After the September unrest, the international community pointed out that the suppression of riots by the army ran contrary to international law. There used to be only three militarily ruled countries in whole world, Pakistan, Sudan and Myanmar. Now there remains only Myanmar. Under these circumstances, the Home Ministry is now solely responsible for the suppression of all domestic riots and maintaining law and order throughout the entire country. Thus we have to regroup, reconstitute and rearm the riot police battalions. I went to a shooting range in person and checked all the arms, ammunition, equipment and crowd control gear supplied to these forces. In the coming two years, we can say our Ministry will come to the forefront of crowd control and law and order maintenance. In the functioning and responsibilities of the Ministry, matters of law and order will be tackled by police and the General Administration Department (GA), economic offences will be handled by the Bureau of Special Investigations (BSI) and law enforcement will be addressed by the Prison Department. All of these matters are known by departmental heads, though female officers in our Ministry are presently uninformed.

The tight schedule of the Minister

I'd like to tell you my daily routine in the Ministry. I have to read all inward letters and clear them all starting from 5:30 a.m. Then I study what are the significant developments of the day. Then I go for a briefing and arrive back at the office between 1:30 and 2 p.m. In the afternoon I have to again go for a briefing and clear all letters received. In the meantime, I have to attend any meetings that might be scheduled. The cabinet meeting regularly convenes from 12:30-1 p.m.

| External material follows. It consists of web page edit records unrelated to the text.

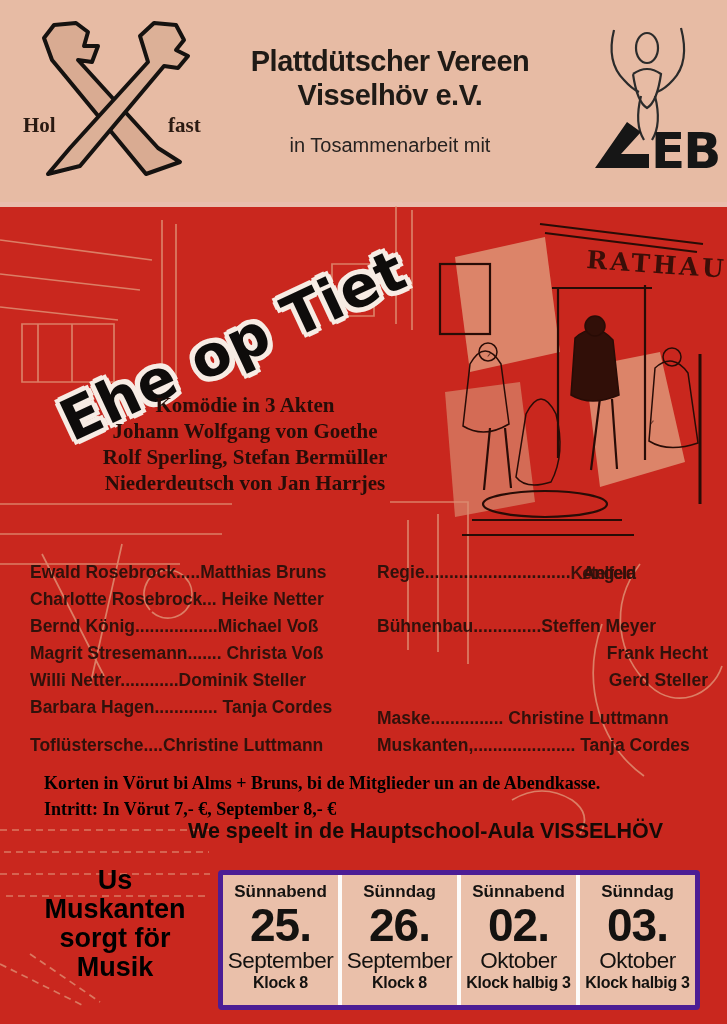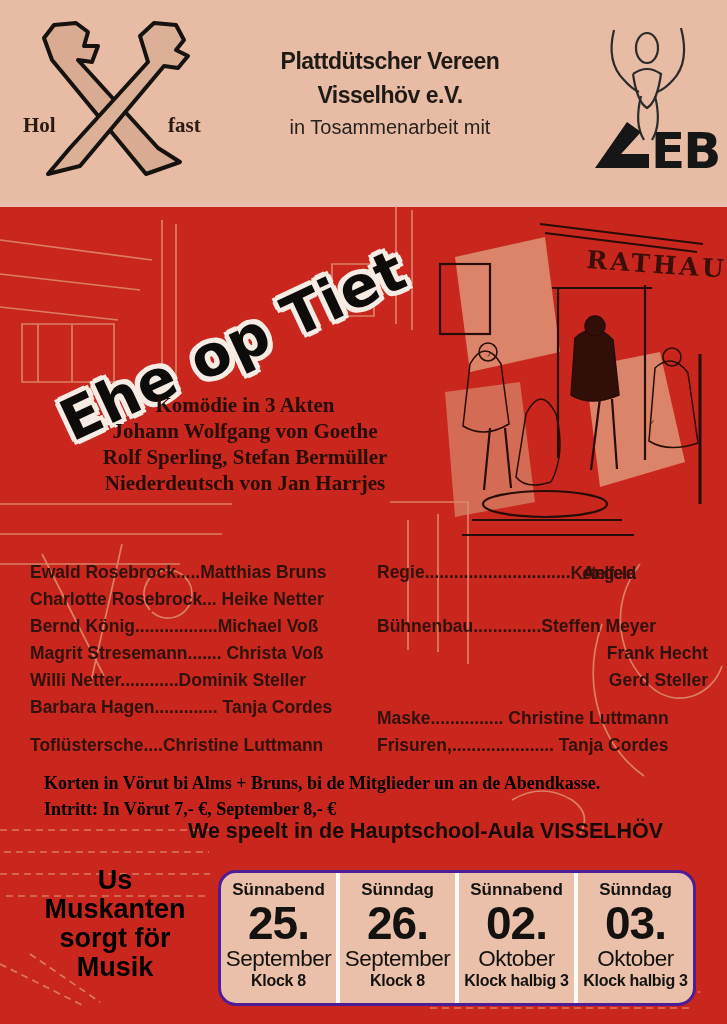"Plattdütscher Vereen" .org-line { font-size: 23px -> 29px }
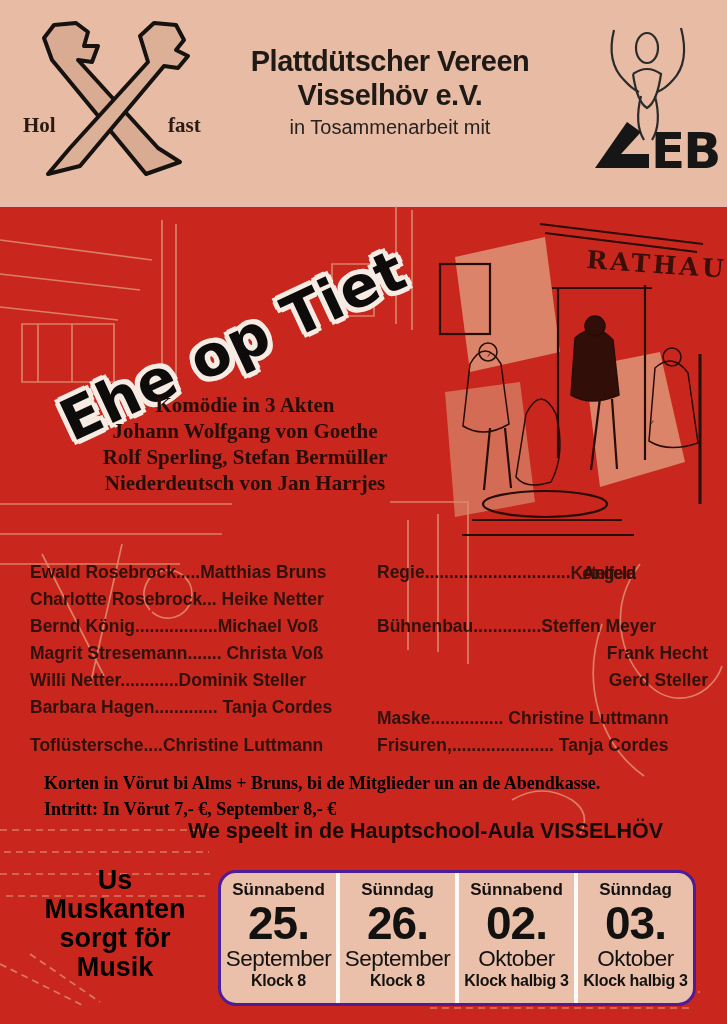"in Tosammenarbeit mit" .collab { margin-top: 4px -> 22px }
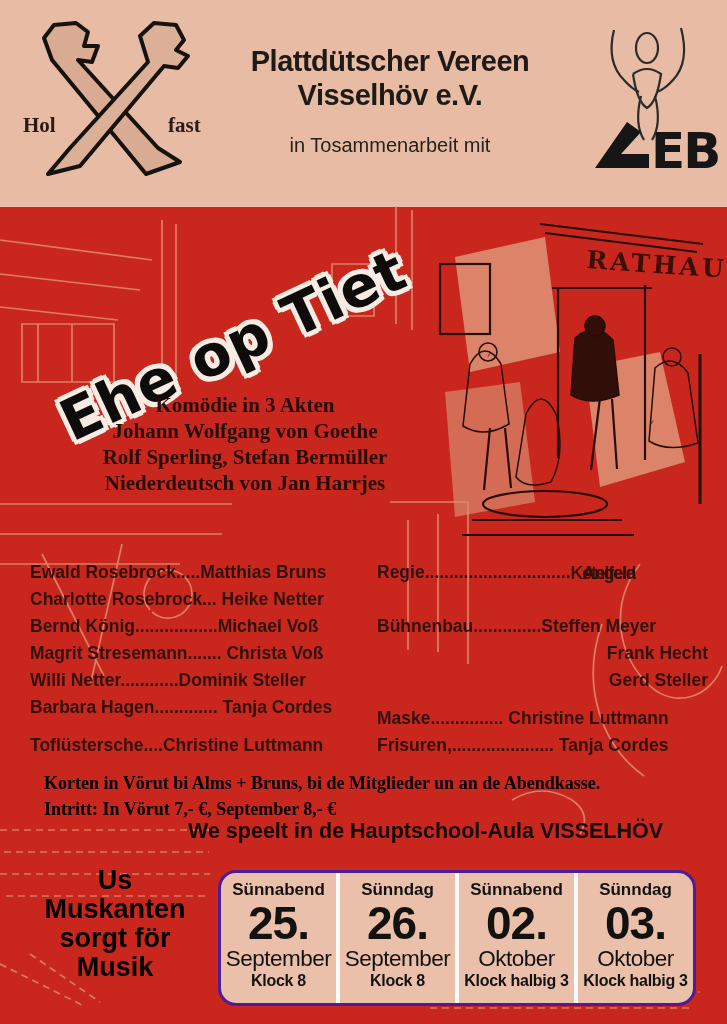"Frisuren,..................... Tanja" div.line { text: Frisuren -> Muskanten }
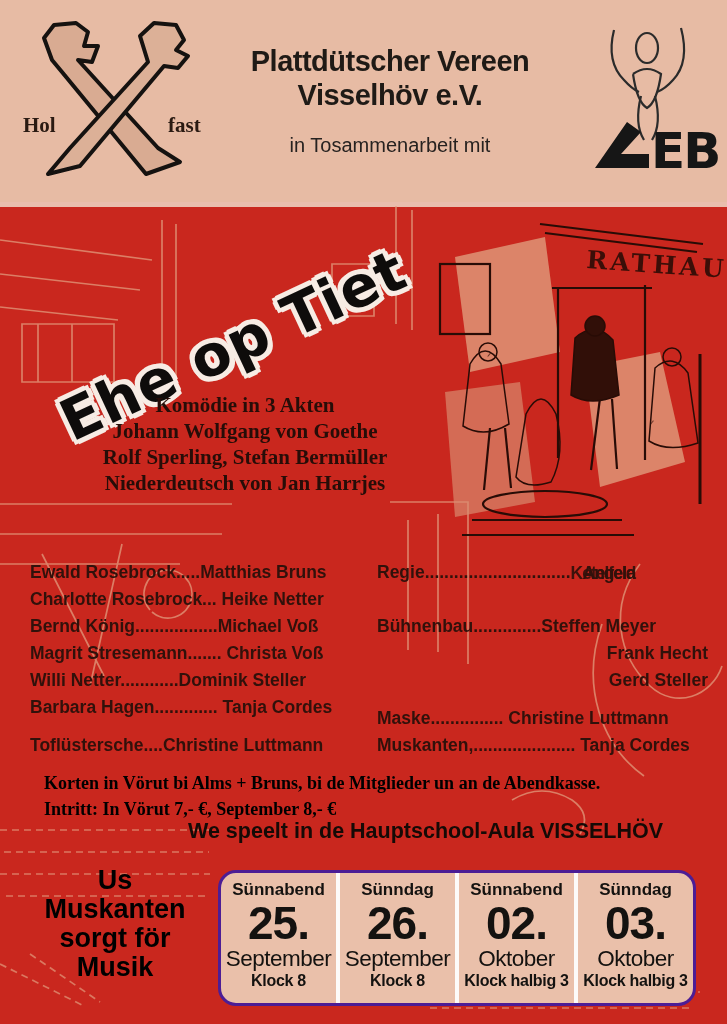"Sünnabend" .datebox { border: 3px solid #4c1d95 -> 5px solid #4c1d95; border-radius: 18px -> 4px }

International community impact on lay society

All of today's dynamics in international relations converge in Burma's domestic situation. All domestic movements regarding politics, economics, social policy, administrative issues and sports, to name but some, are based on these international ideas and philosophies. People of Burma (laymen) launch their movements against the government, in line with the international community, when accusations of the international community against the government reach them. Commoners (laymen) mean men, women, monks, nuns and workers. We need to know the basic international political situation to deal with all of these 54 million people, the population of Burma, as they are moving along these lines.

United States or China?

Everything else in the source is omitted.